ENTRIES PROVIDED:
Start of Block

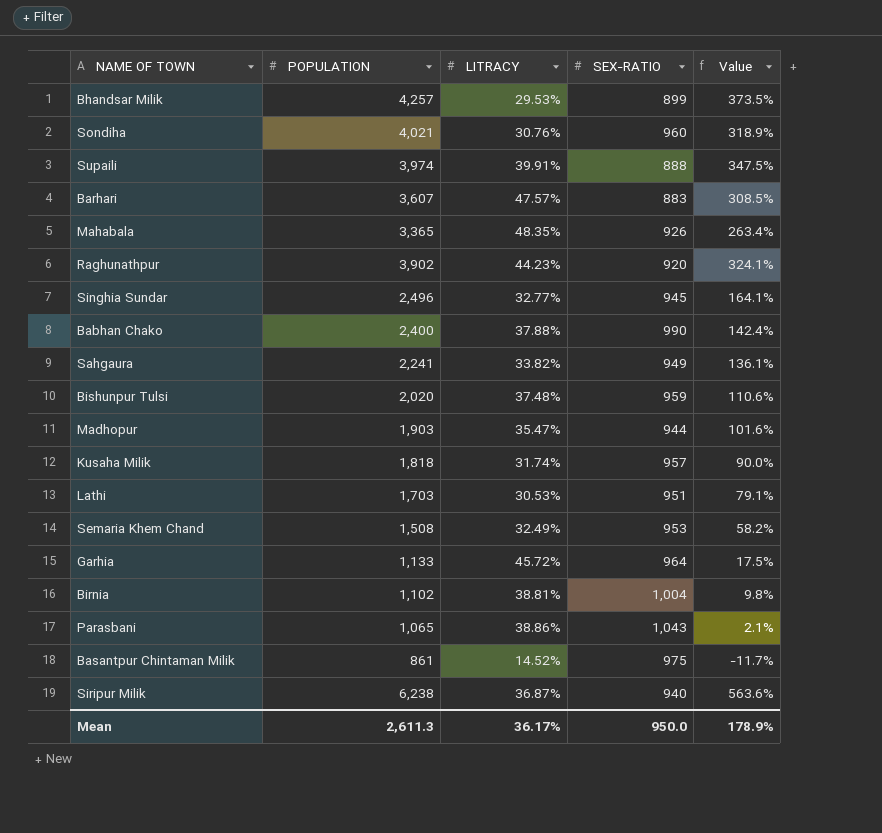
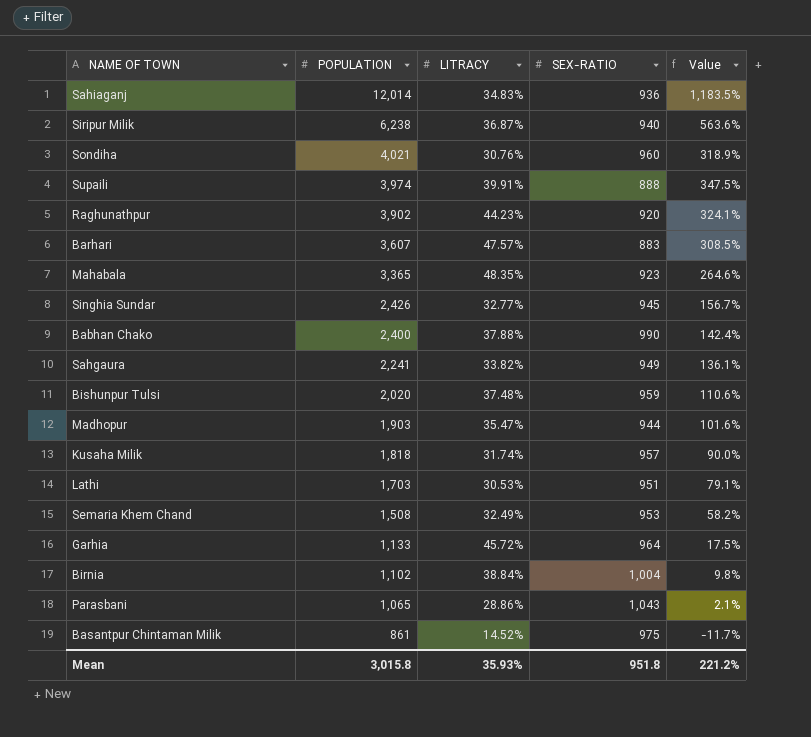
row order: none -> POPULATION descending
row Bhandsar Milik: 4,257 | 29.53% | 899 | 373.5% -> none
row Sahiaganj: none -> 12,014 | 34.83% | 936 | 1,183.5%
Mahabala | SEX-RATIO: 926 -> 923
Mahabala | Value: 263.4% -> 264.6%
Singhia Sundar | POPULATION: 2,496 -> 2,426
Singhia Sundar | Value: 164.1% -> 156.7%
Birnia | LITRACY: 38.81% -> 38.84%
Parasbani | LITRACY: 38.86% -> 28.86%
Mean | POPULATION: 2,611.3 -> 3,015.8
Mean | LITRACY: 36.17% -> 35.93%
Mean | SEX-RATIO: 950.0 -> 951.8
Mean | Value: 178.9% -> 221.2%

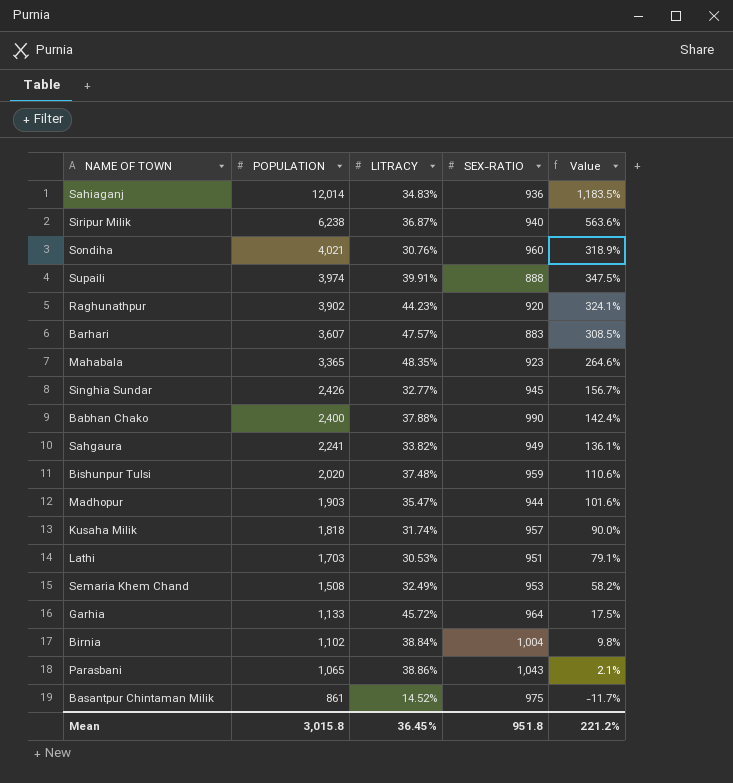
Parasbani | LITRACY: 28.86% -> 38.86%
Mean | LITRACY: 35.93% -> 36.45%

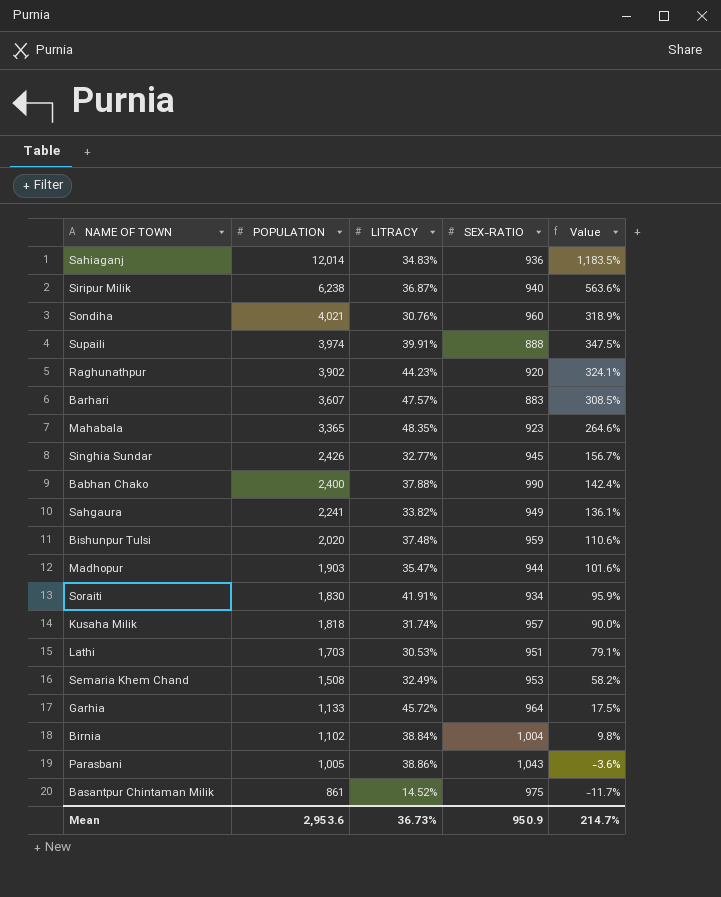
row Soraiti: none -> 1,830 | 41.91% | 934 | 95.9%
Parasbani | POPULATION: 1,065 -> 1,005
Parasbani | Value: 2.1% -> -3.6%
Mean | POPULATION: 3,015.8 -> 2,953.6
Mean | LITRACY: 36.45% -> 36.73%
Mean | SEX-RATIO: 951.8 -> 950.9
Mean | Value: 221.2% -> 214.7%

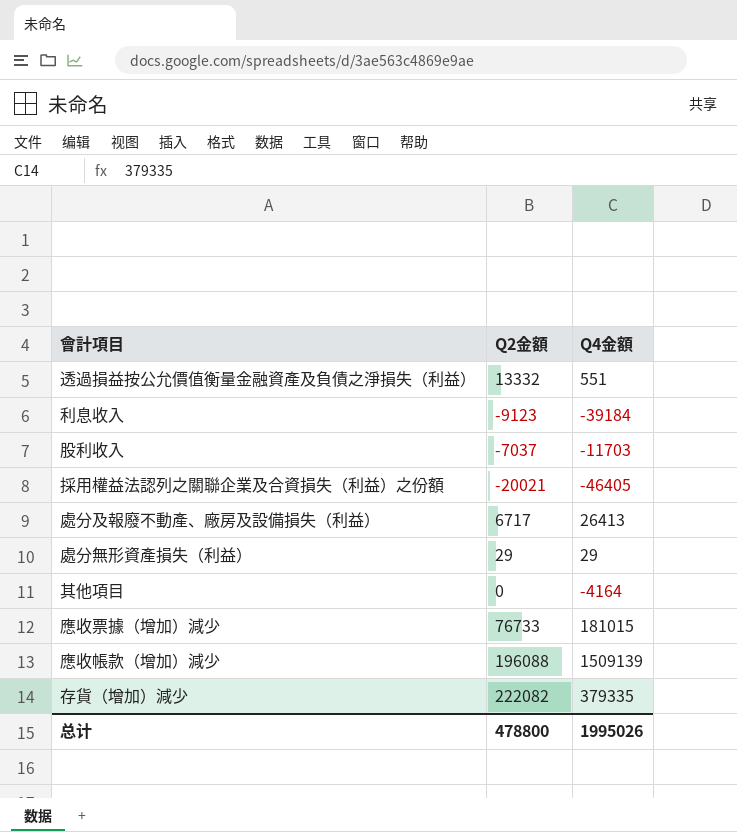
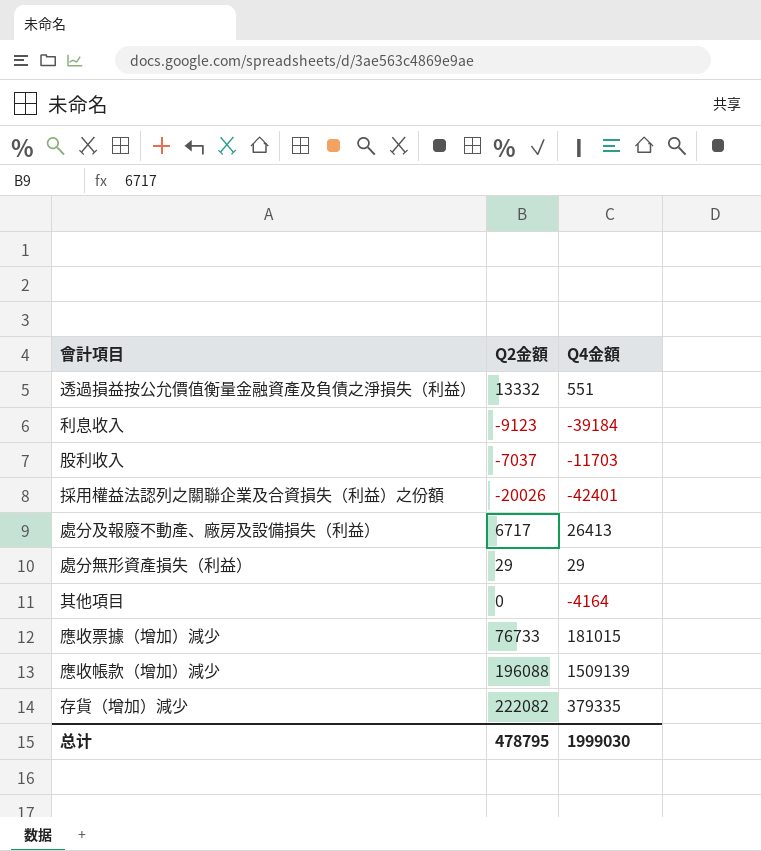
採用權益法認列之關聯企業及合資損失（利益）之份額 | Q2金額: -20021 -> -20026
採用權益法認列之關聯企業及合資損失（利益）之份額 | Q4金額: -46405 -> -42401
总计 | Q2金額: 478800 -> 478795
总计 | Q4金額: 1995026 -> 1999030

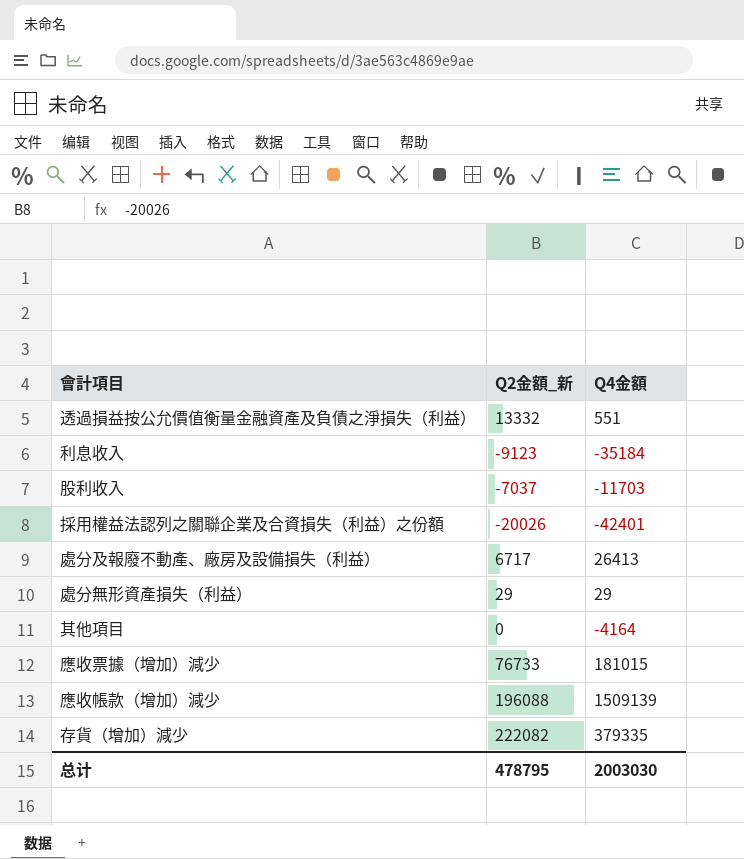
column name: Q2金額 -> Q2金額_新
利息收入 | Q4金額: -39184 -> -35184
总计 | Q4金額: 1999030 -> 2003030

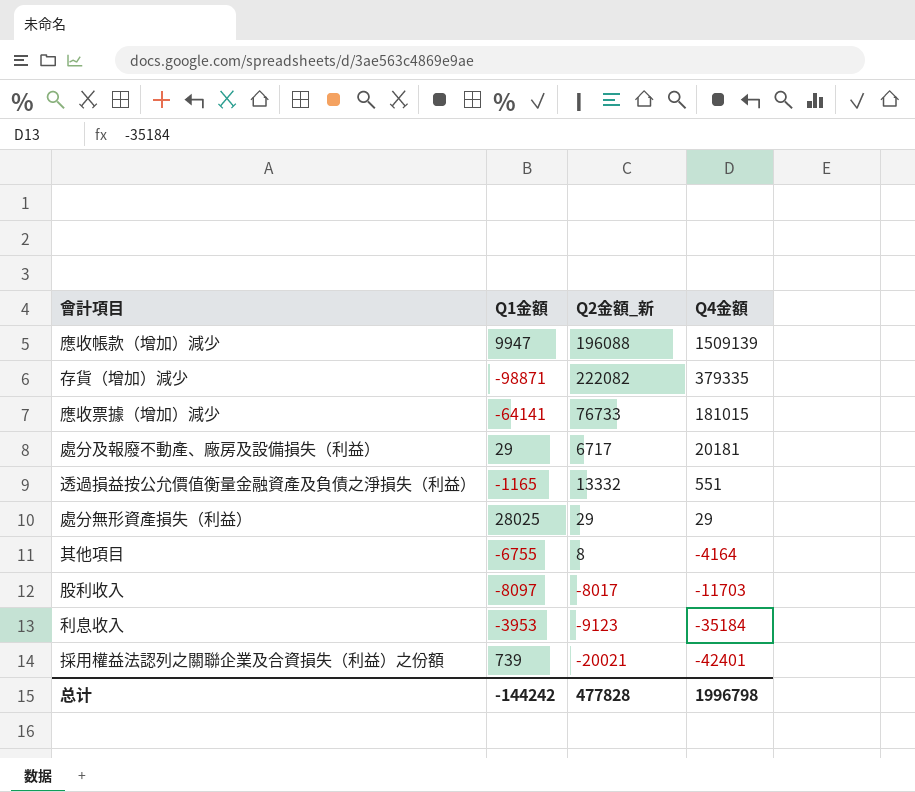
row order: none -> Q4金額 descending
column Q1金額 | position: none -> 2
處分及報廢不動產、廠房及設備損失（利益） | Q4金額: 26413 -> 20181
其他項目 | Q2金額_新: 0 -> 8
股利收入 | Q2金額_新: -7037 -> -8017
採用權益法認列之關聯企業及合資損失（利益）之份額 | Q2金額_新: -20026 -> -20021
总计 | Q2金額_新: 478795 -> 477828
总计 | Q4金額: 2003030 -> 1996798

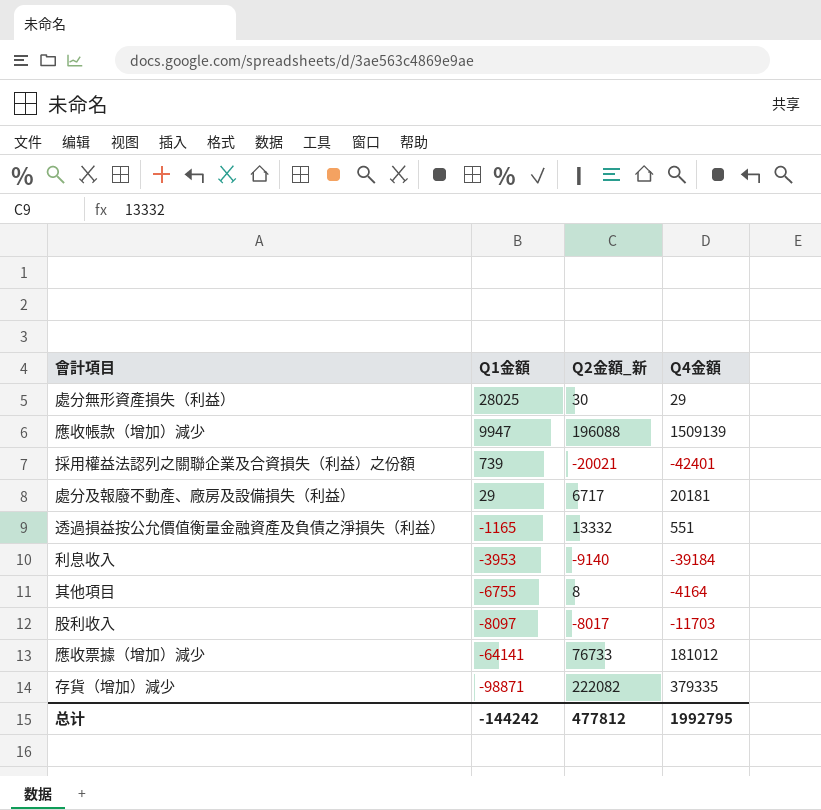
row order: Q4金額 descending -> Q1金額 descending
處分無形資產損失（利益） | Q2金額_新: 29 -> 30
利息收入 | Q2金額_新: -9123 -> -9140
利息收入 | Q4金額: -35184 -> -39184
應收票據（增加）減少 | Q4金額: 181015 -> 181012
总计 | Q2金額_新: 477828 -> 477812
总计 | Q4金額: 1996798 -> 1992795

End of Block

DESCRIPTION OF THE TASK: Give back the full data exactly as it reads, but drop the pictures.

TASK RESPONSE:
row order: none -> POPULATION descending
row Bhandsar Milik: 4,257 | 29.53% | 899 | 373.5% -> none
row Sahiaganj: none -> 12,014 | 34.83% | 936 | 1,183.5%
Mahabala | SEX-RATIO: 926 -> 923
Mahabala | Value: 263.4% -> 264.6%
Singhia Sundar | POPULATION: 2,496 -> 2,426
Singhia Sundar | Value: 164.1% -> 156.7%
Birnia | LITRACY: 38.81% -> 38.84%
Parasbani | LITRACY: 38.86% -> 28.86%
Mean | POPULATION: 2,611.3 -> 3,015.8
Mean | LITRACY: 36.17% -> 35.93%
Mean | SEX-RATIO: 950.0 -> 951.8
Mean | Value: 178.9% -> 221.2%

Parasbani | LITRACY: 28.86% -> 38.86%
Mean | LITRACY: 35.93% -> 36.45%

row Soraiti: none -> 1,830 | 41.91% | 934 | 95.9%
Parasbani | POPULATION: 1,065 -> 1,005
Parasbani | Value: 2.1% -> -3.6%
Mean | POPULATION: 3,015.8 -> 2,953.6
Mean | LITRACY: 36.45% -> 36.73%
Mean | SEX-RATIO: 951.8 -> 950.9
Mean | Value: 221.2% -> 214.7%

採用權益法認列之關聯企業及合資損失（利益）之份額 | Q2金額: -20021 -> -20026
採用權益法認列之關聯企業及合資損失（利益）之份額 | Q4金額: -46405 -> -42401
总计 | Q2金額: 478800 -> 478795
总计 | Q4金額: 1995026 -> 1999030

column name: Q2金額 -> Q2金額_新
利息收入 | Q4金額: -39184 -> -35184
总计 | Q4金額: 1999030 -> 2003030

row order: none -> Q4金額 descending
column Q1金額 | position: none -> 2
處分及報廢不動產、廠房及設備損失（利益） | Q4金額: 26413 -> 20181
其他項目 | Q2金額_新: 0 -> 8
股利收入 | Q2金額_新: -7037 -> -8017
採用權益法認列之關聯企業及合資損失（利益）之份額 | Q2金額_新: -20026 -> -20021
总计 | Q2金額_新: 478795 -> 477828
总计 | Q4金額: 2003030 -> 1996798

row order: Q4金額 descending -> Q1金額 descending
處分無形資產損失（利益） | Q2金額_新: 29 -> 30
利息收入 | Q2金額_新: -9123 -> -9140
利息收入 | Q4金額: -35184 -> -39184
應收票據（增加）減少 | Q4金額: 181015 -> 181012
总计 | Q2金額_新: 477828 -> 477812
总计 | Q4金額: 1996798 -> 1992795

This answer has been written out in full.